DATA FOR REVIEW
****

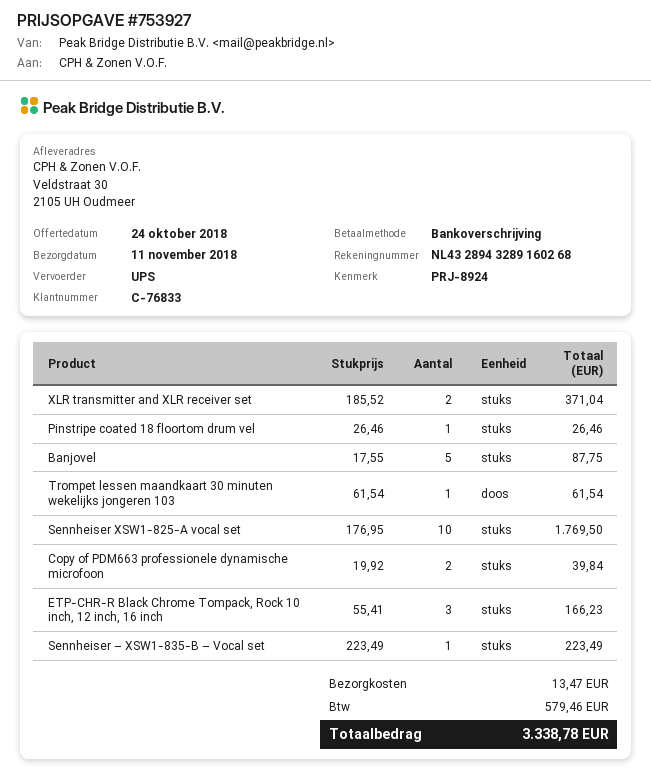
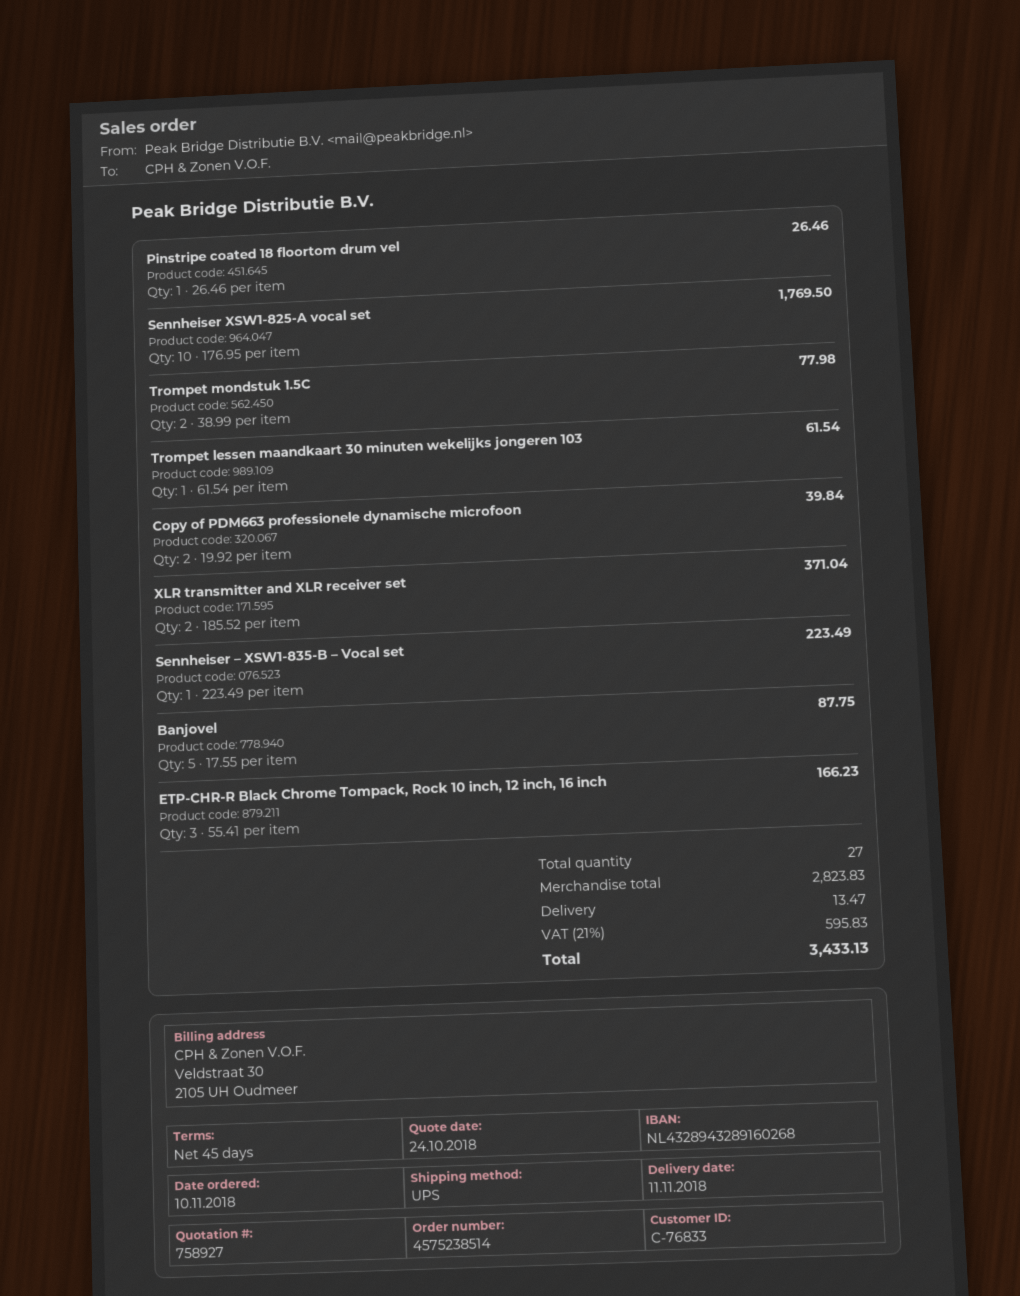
quote number: 753927 -> 758927
Trompet mondstuk 1.5C: none -> 2 x 38.99 = 77.98
tax: 579.46 -> 595.83
total: 3338.78 -> 3433.13

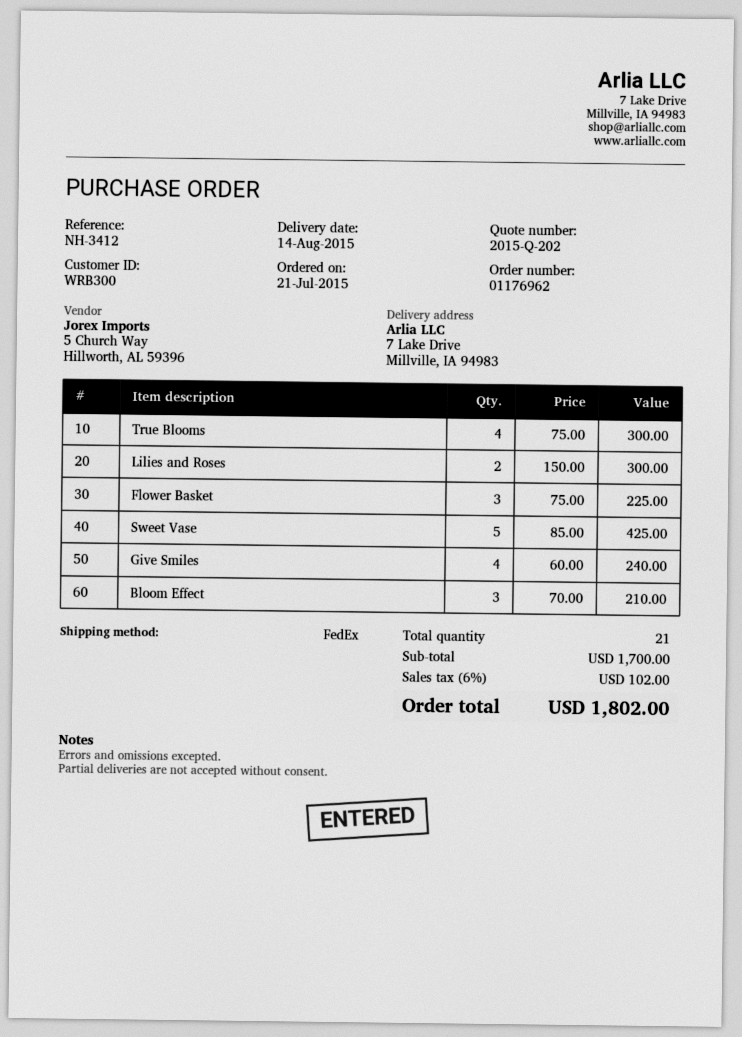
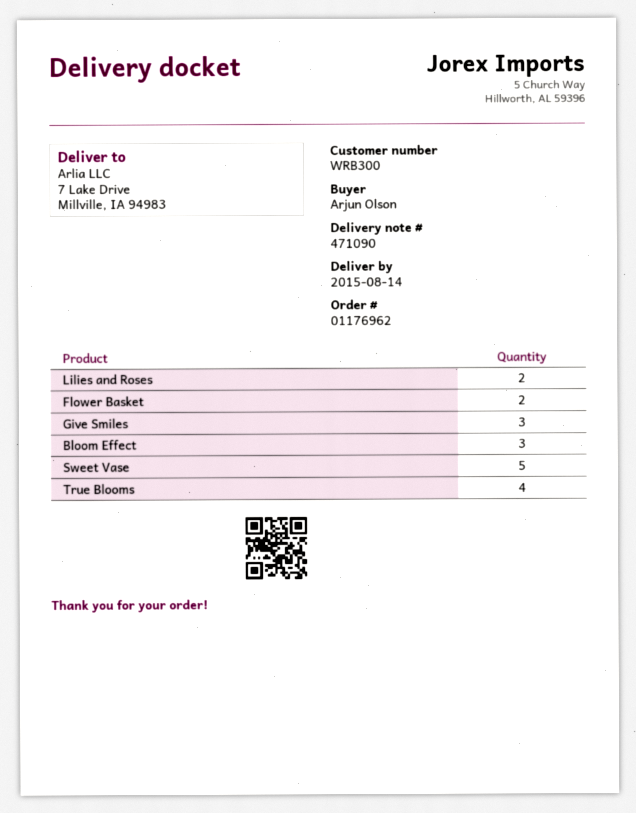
Flower Basket: 3 -> 2
Give Smiles: 4 -> 3

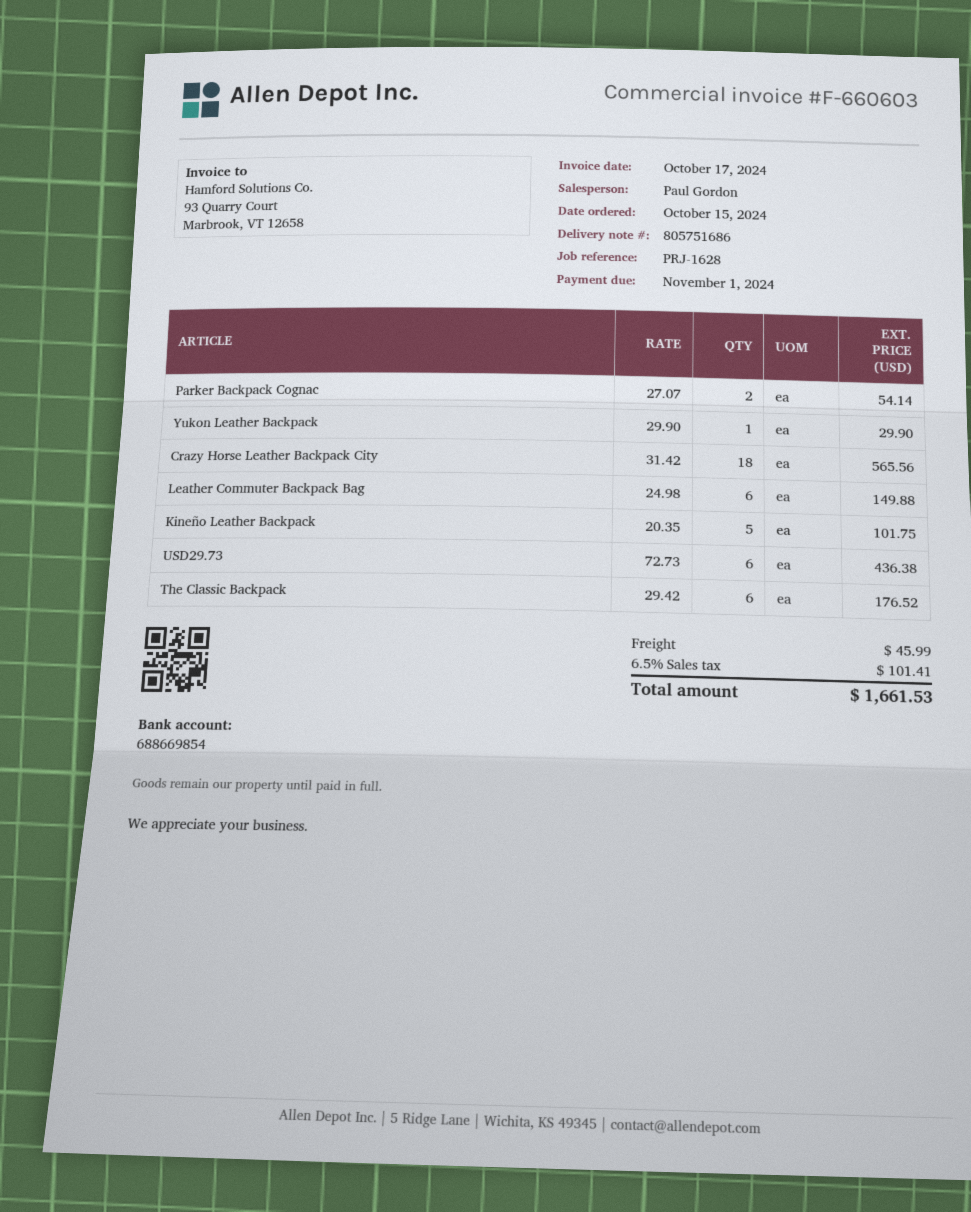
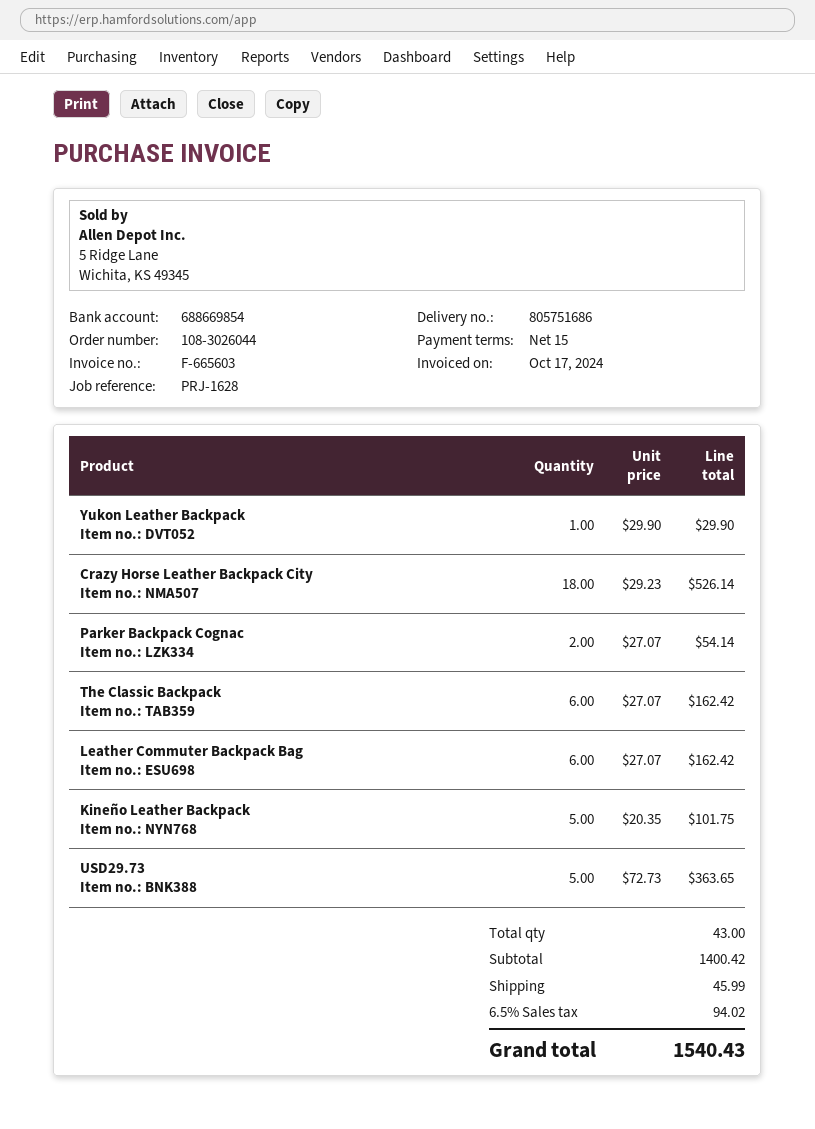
invoice number: F-660603 -> F-665603
Crazy Horse Leather Backpack City: 18 x 31.42 = 565.56 -> 18 x 29.23 = 526.14
Leather Commuter Backpack Bag: 6 x 24.98 = 149.88 -> 6 x 27.07 = 162.42
USD29.73: 6 x 72.73 = 436.38 -> 5 x 72.73 = 363.65
The Classic Backpack: 6 x 29.42 = 176.52 -> 6 x 27.07 = 162.42
tax: 6.5% = 101.41 -> 6.5% = 94.02
total: 1661.53 -> 1540.43

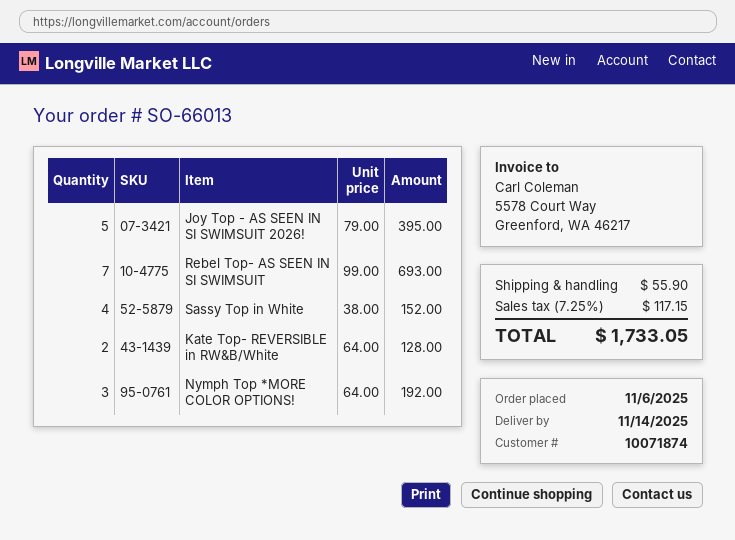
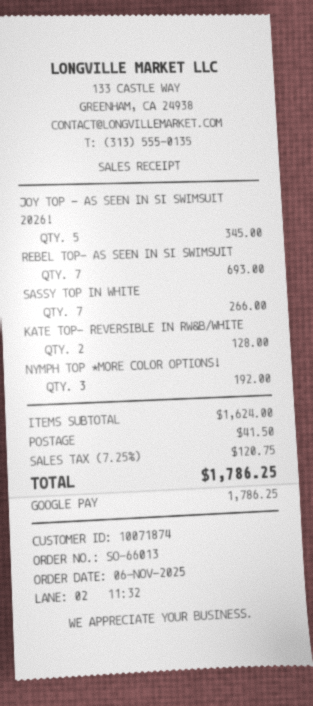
Joy Top - AS SEEN IN SI SWIMSUIT 2026!: 5 for 395.00 -> 5 for 345.00
Sassy Top in White: 4 for 152.00 -> 7 for 266.00
shipping: 55.90 -> 41.50
tax: 7.25% = 117.15 -> 7.25% = 120.75
total: 1733.05 -> 1786.25

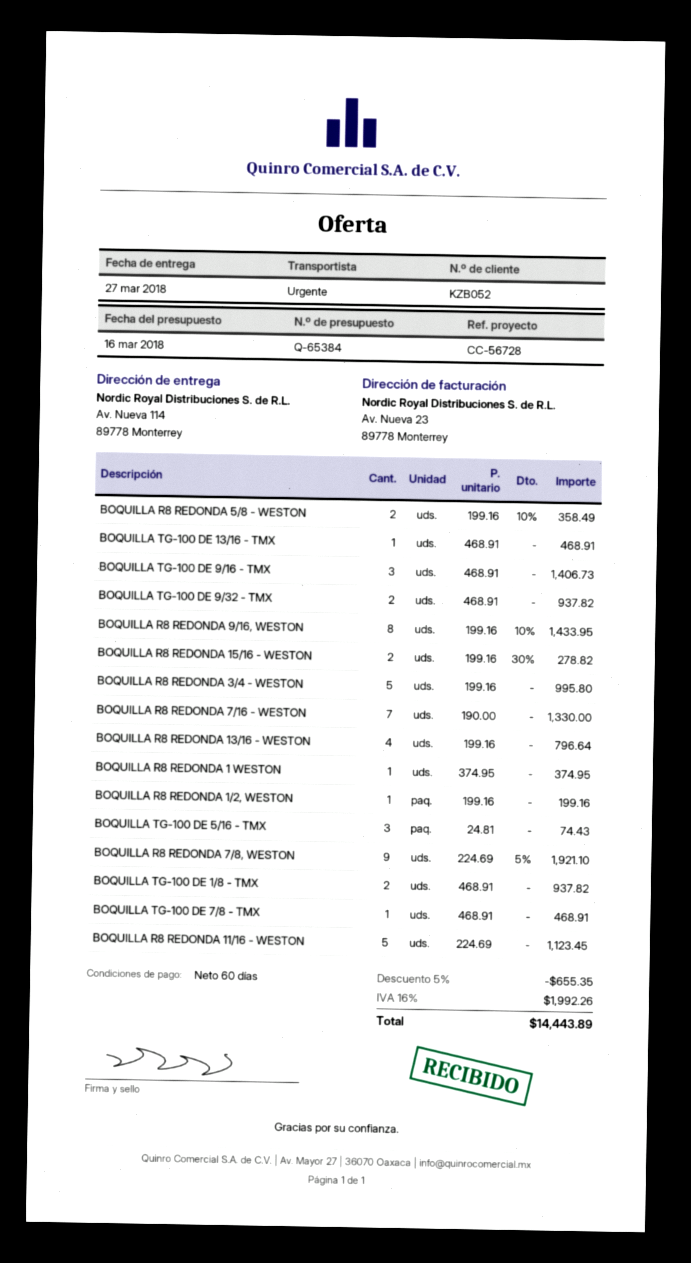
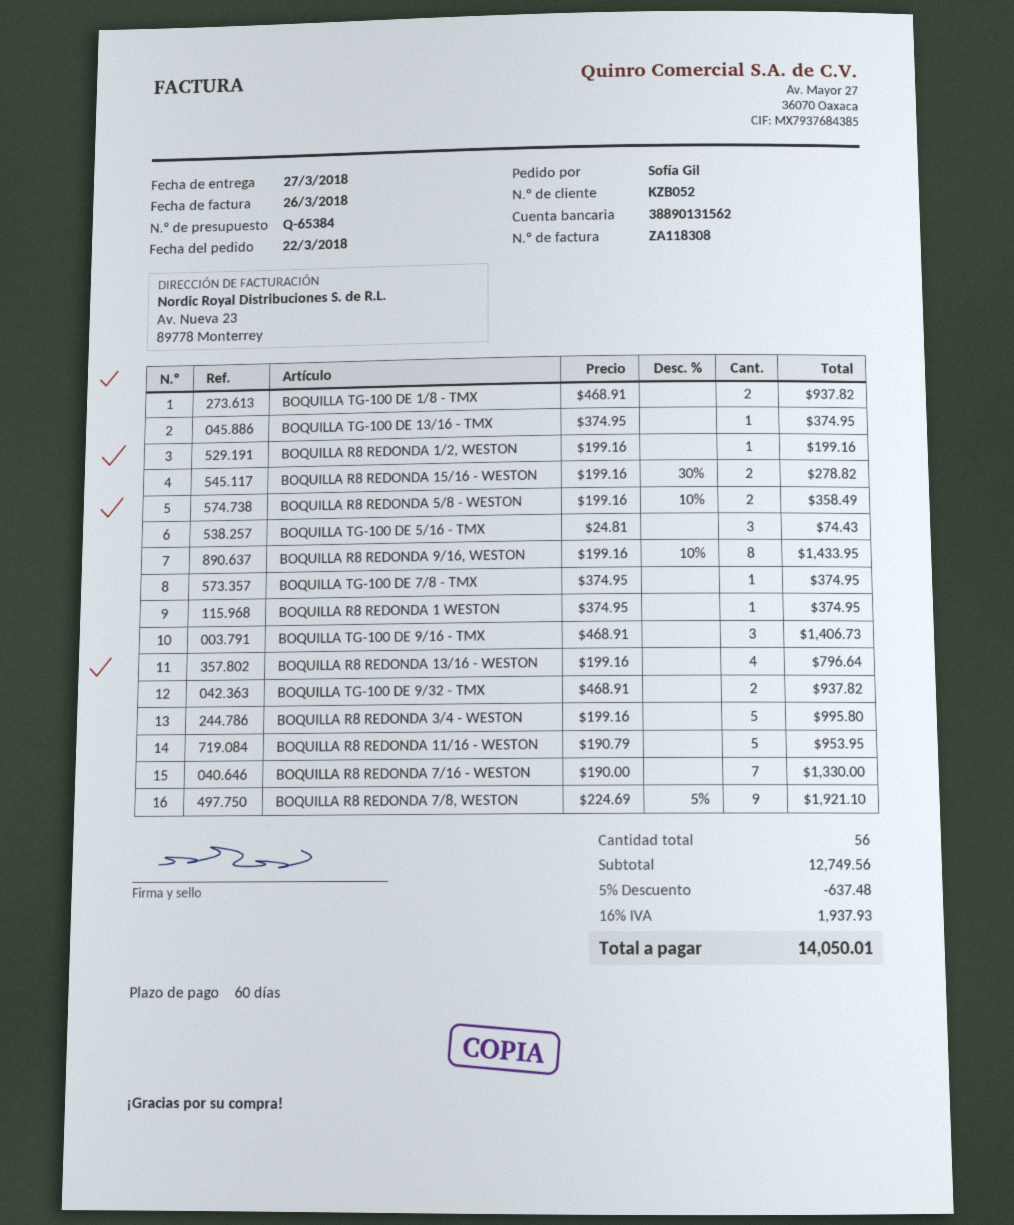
BOQUILLA TG-100 DE 13/16 - TMX: 1 x 468.91 = 468.91 -> 1 x 374.95 = 374.95
BOQUILLA TG-100 DE 7/8 - TMX: 1 x 468.91 = 468.91 -> 1 x 374.95 = 374.95
BOQUILLA R8 REDONDA 11/16 - WESTON: 5 x 224.69 = 1123.45 -> 5 x 190.79 = 953.95
discount: 5% = 655.35 -> 5% = 637.48
tax: 16% = 1992.26 -> 16% = 1937.93
total: 14443.89 -> 14050.01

****

ACTION ITEM
Exactly those lines that run from the line holding "invoice number: F-660603 -> F-665603" to the end of the listing above, both included, are to be reproduced, with pictures left out.

SOLUTION FOR THIS EXERCISE
invoice number: F-660603 -> F-665603
Crazy Horse Leather Backpack City: 18 x 31.42 = 565.56 -> 18 x 29.23 = 526.14
Leather Commuter Backpack Bag: 6 x 24.98 = 149.88 -> 6 x 27.07 = 162.42
USD29.73: 6 x 72.73 = 436.38 -> 5 x 72.73 = 363.65
The Classic Backpack: 6 x 29.42 = 176.52 -> 6 x 27.07 = 162.42
tax: 6.5% = 101.41 -> 6.5% = 94.02
total: 1661.53 -> 1540.43

Joy Top - AS SEEN IN SI SWIMSUIT 2026!: 5 for 395.00 -> 5 for 345.00
Sassy Top in White: 4 for 152.00 -> 7 for 266.00
shipping: 55.90 -> 41.50
tax: 7.25% = 117.15 -> 7.25% = 120.75
total: 1733.05 -> 1786.25

BOQUILLA TG-100 DE 13/16 - TMX: 1 x 468.91 = 468.91 -> 1 x 374.95 = 374.95
BOQUILLA TG-100 DE 7/8 - TMX: 1 x 468.91 = 468.91 -> 1 x 374.95 = 374.95
BOQUILLA R8 REDONDA 11/16 - WESTON: 5 x 224.69 = 1123.45 -> 5 x 190.79 = 953.95
discount: 5% = 655.35 -> 5% = 637.48
tax: 16% = 1992.26 -> 16% = 1937.93
total: 14443.89 -> 14050.01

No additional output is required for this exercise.